→ **Problem statement**: Only the lines from the one with "Gorro negro C.P." through the end of the data are wanted, copied exactly.

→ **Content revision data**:
▬▬▬▬▬▬▬▬▬▬

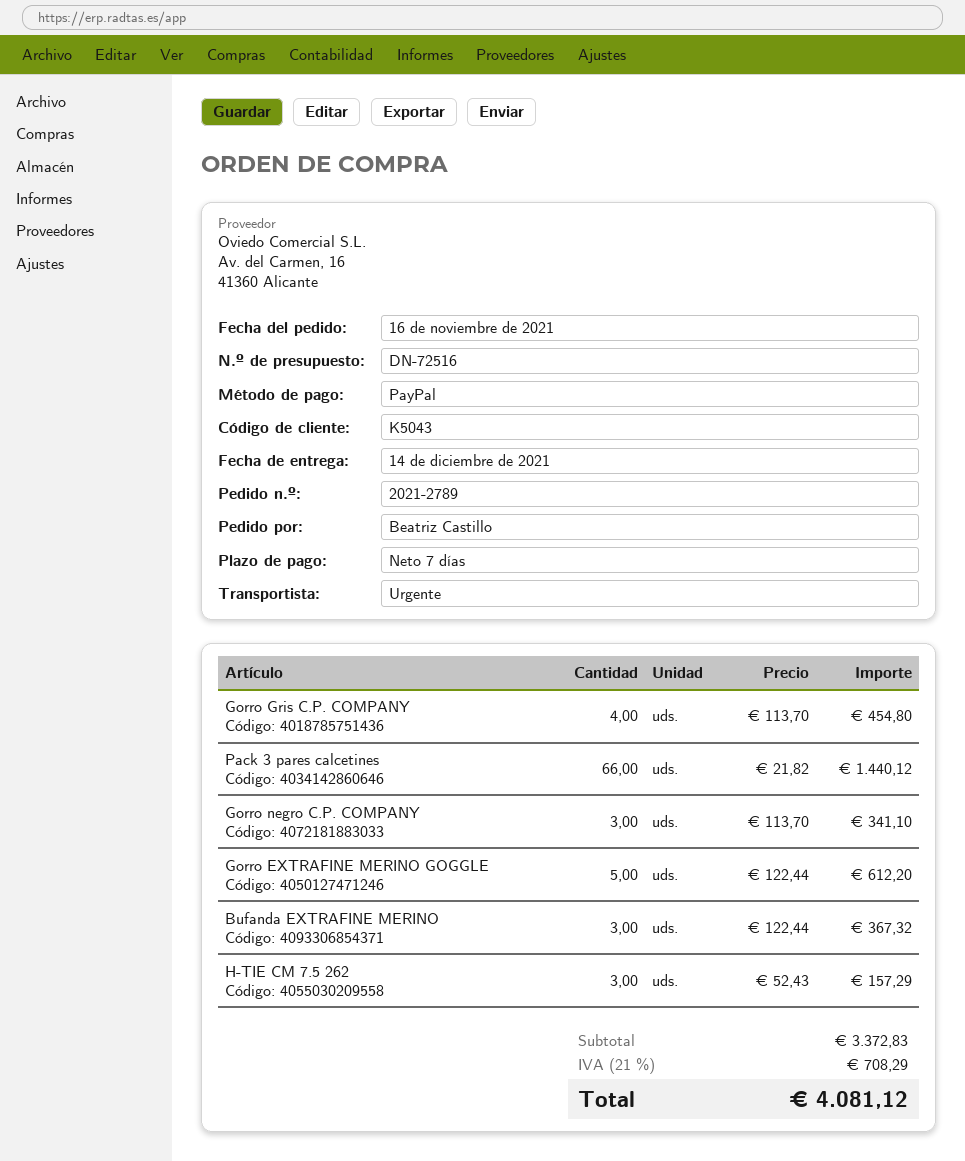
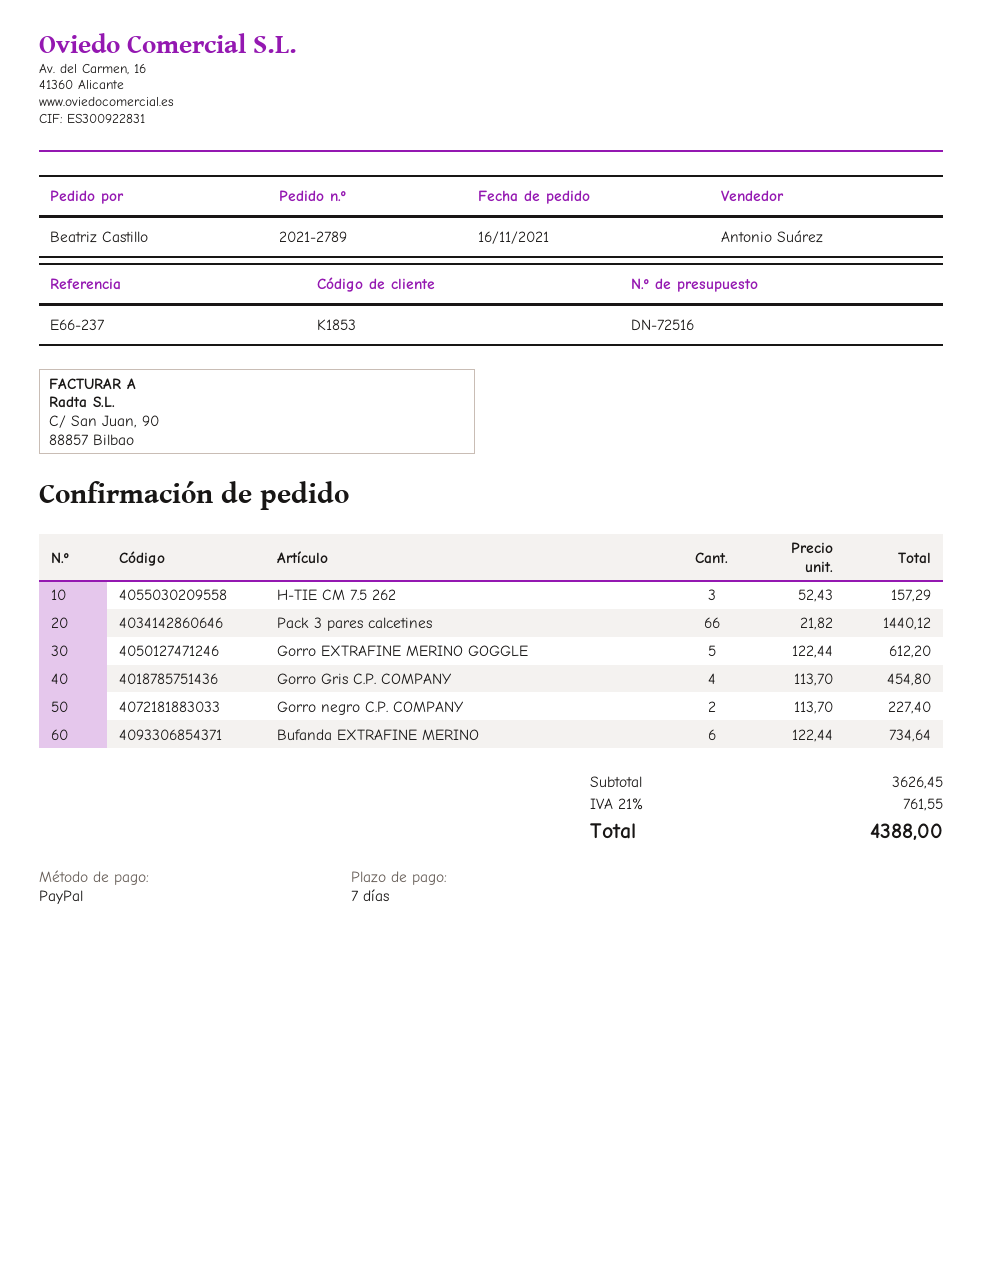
customer number: K5043 -> K1853
Gorro negro C.P. COMPANY: 3 x 113.70 = 341.10 -> 2 x 113.70 = 227.40
Bufanda EXTRAFINE MERINO: 3 x 122.44 = 367.32 -> 6 x 122.44 = 734.64
subtotal: 3372.83 -> 3626.45
tax: 21% = 708.29 -> 21% = 761.55
total: 4081.12 -> 4388.00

▬▬▬▬▬▬▬▬▬▬

→ **Solved exercise**:
Gorro negro C.P. COMPANY: 3 x 113.70 = 341.10 -> 2 x 113.70 = 227.40
Bufanda EXTRAFINE MERINO: 3 x 122.44 = 367.32 -> 6 x 122.44 = 734.64
subtotal: 3372.83 -> 3626.45
tax: 21% = 708.29 -> 21% = 761.55
total: 4081.12 -> 4388.00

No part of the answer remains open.